Но на пороге задержалась:
— Да, — сказала она, обернувшись, — медком липовым его натрите после баньки-то.
Федор принес еще пару березовых веников, распарил их и положил на раны. Так и лежал наш генерал: в соломе да под вениками.
Павел Андреевич очнулся с необыкновенной легкостью в теле. Огляделся и ничего не мог понять. Он весь мокрый, лежит в соломе, а кругом темень, хоть глаз коли. Где он? Есть ли кто рядом? Он пошевелил руками, ногами. Все в порядке. Сбросил солому, хотел было сесть, да ударился головой о потолочину. Он начал что-то понимать. По банному запаху и жару в помещении.
— Эй, есть кто-нибудь? — хоть он старался громко крикнуть, но так не получилось.
Он еще раз крикнул. Его услышали.
— Сысой, — толкнул его в бок Федор, — никак кричит?
Они прислушались. И опять услышали голос графа.
— Ожил! — радостно воскликнул Федор.
А Сысой добавил:
— Наша Акулька лучше всяких лекарей.
И они ринулись в парилку.
— Свет давай, свет, — приказал Федор.
Сысой раздул лампу. Они увидели своего господина, который, свесив ноги и согнувшись, сидел на лавке.
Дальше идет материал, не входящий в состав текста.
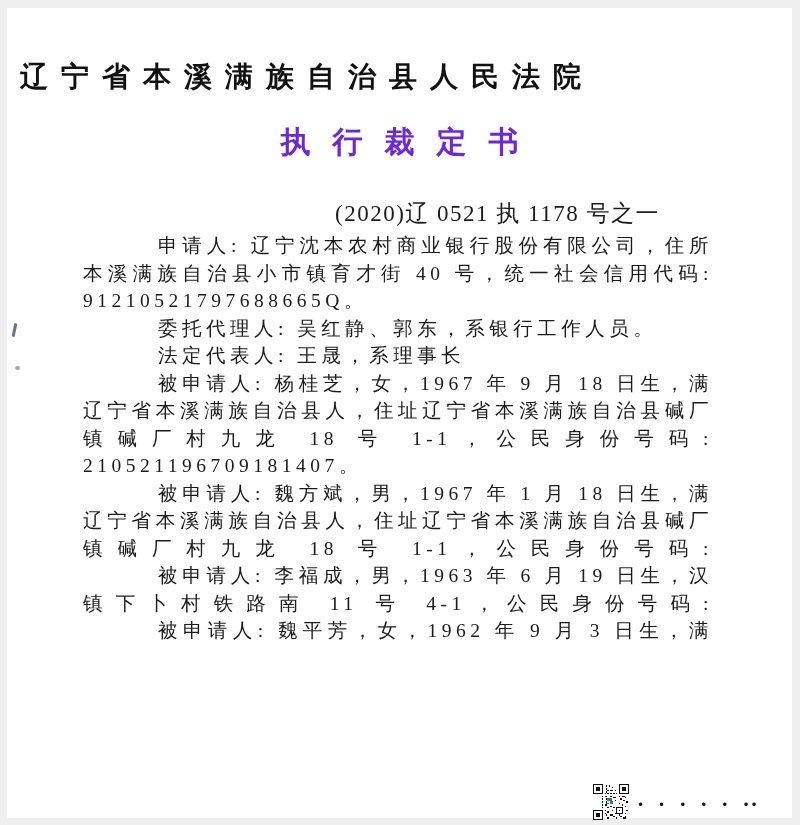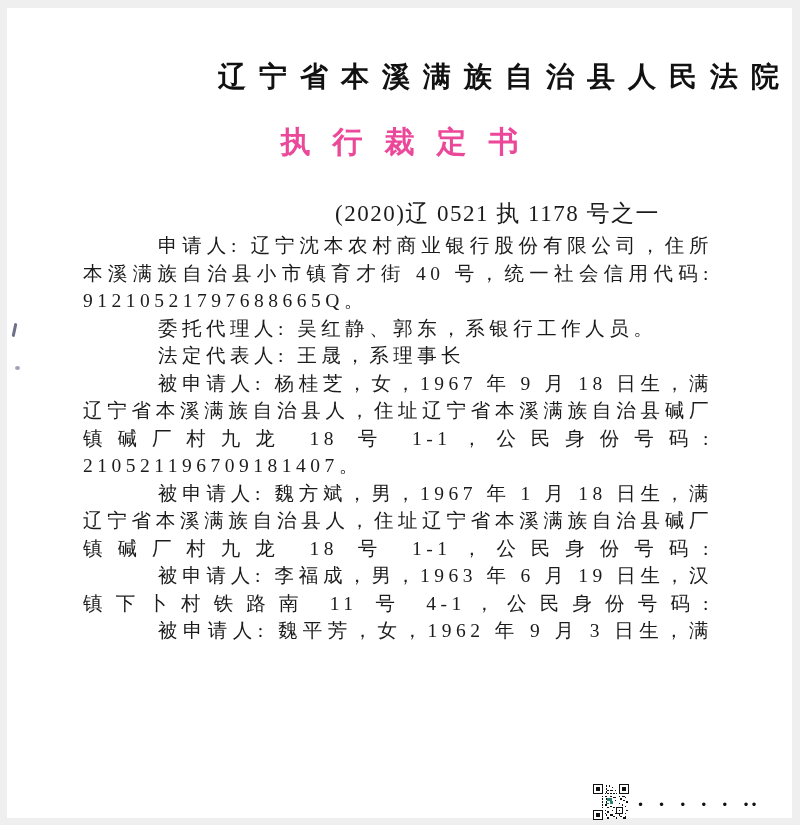--- a/index.html
+++ b/index.html
@@ -30,7 +30,7 @@
     left: 0;
     right: 0;
     margin: 0;
-    text-align: right;
+    text-align: left;
     font-size: 28px;
     font-weight: bold;
     color: #111111;

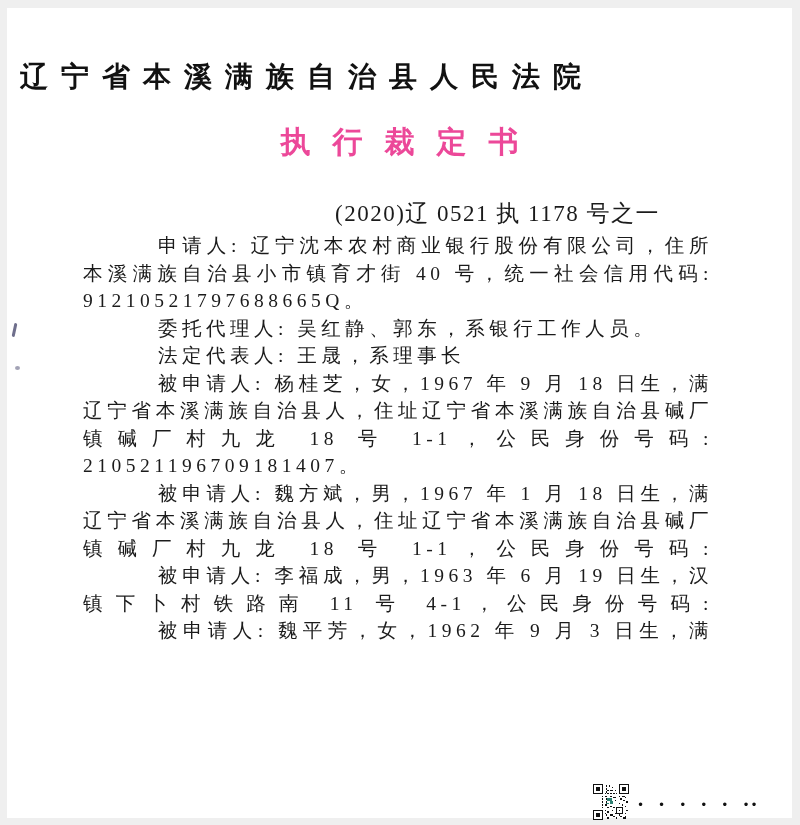--- a/index.html
+++ b/index.html
@@ -48,7 +48,7 @@
     text-align: center;
     font-size: 30px;
     font-weight: bold;
-    color: #ec4899;
+    color: #6d28d9;
     letter-spacing: 22px;
     text-indent: 22px;
     white-space: nowrap;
Они сгребли на пол солому и, закутав барина в тулуп, торжествующе, словно это была их работа, понесли его в дом. Там они, как говорила Акулина, насухо его обтерли, натерли липовым медом, завернули в простынь и, дав раствору, принесенного Акулиной, уложили его спать. Вошедшая Варвара обратила внимание, что у графа заметно улучшилось дыхание, не стало свиста. Потом она дала ему еще лекарского настоя, и он уснул мертвецким сном под одеялом и тулупом.
На другой день он проснулся к обеду и запросил еды. А тут как раз подоспела Акулина с чашей, завернутой в шубейку. Она, ничего не говоря, прошла в его спальню. Он уже сидел на кровати в ожидании еды.
— Накось, выпей, — подавая горшок, сказала она.
Он взял его, понюхал.
— Пей, пей, — приказала она, увидя, что тот поморщился.
Подчиняясь ее воле, он стал пить. Жидкость напоминала растопленный жир, и пить его было не очень приятно. Но старуха не спускала с него глаз, и ему пришлось все допить.
— Ну, все, милок, — сказала она ему, — больше тебе лекаря не надобно.
И действительно, граф почувствовал, как в его теле прибавляется сила.
День или два он провалялся в постели, и ему уже захотелось знать, чем живет мир. Он приказал слуге съездить в Петербург и привести свежих газет. В первой из них он прочитал, что Бонапарт сосредоточивает войска в Эльзасе, Лотарингии. Это грозило началом новой войны.
«Что же предпринимает Александр?» — подумал он.
В другой газете он прочитал, что император послал Убри вести переговоры. Было также сообщение, что Англия тоже послала лорда Ярмута вести переговоры. Павла Андреевича эти вести несколько успокоили. Если Бонапарт подпишет мир с Англией и с нами, то, пожалуй, в Европе может наступить мир. Но следующие газеты известили, что в Англии скончался министр иностранных дел Фокс, поборник мира с Францией. Положение враз осложнилось. Несколько дней граф не получал известий. Но дело шло на поправку, и он посчитал, что можно ехать в город, чтобы узнать новые вести.
Состоялась встреча с вице-канцлером Куракиным. Еще в карете он надумал ехать к этому человеку, знатоку закулисной жизни. Когда слуга доложил князю, что в его приемной находится граф Шувалов, вице-канцлер отложил все бумаги и приказал немедленно его пригласить. Кабинет его был не очень большим, довольно скромно обставлен. Большой стол красного дерева и кресло с высокой коричневой спинкой. На столе подсвечник, писчий прибор с набором перьев, часы в лапах льва. И стопка бумаги. По правую руку от него по диагонали расположен камин. Слева, у окна, — длинный стол, обставленный стульями тоже с высокими спинками. Правда, у камина стоял небольшой столик с двумя креслами. Вот и все.
Куракин встретил генерала у порога кабинета и сразу провел к столику у камина. Усевшись, Шувалов почувствовал всю прелесть потрескивавших в камине дров. Они разговорились, и Куракин сообщил ему довольно неприятные вести.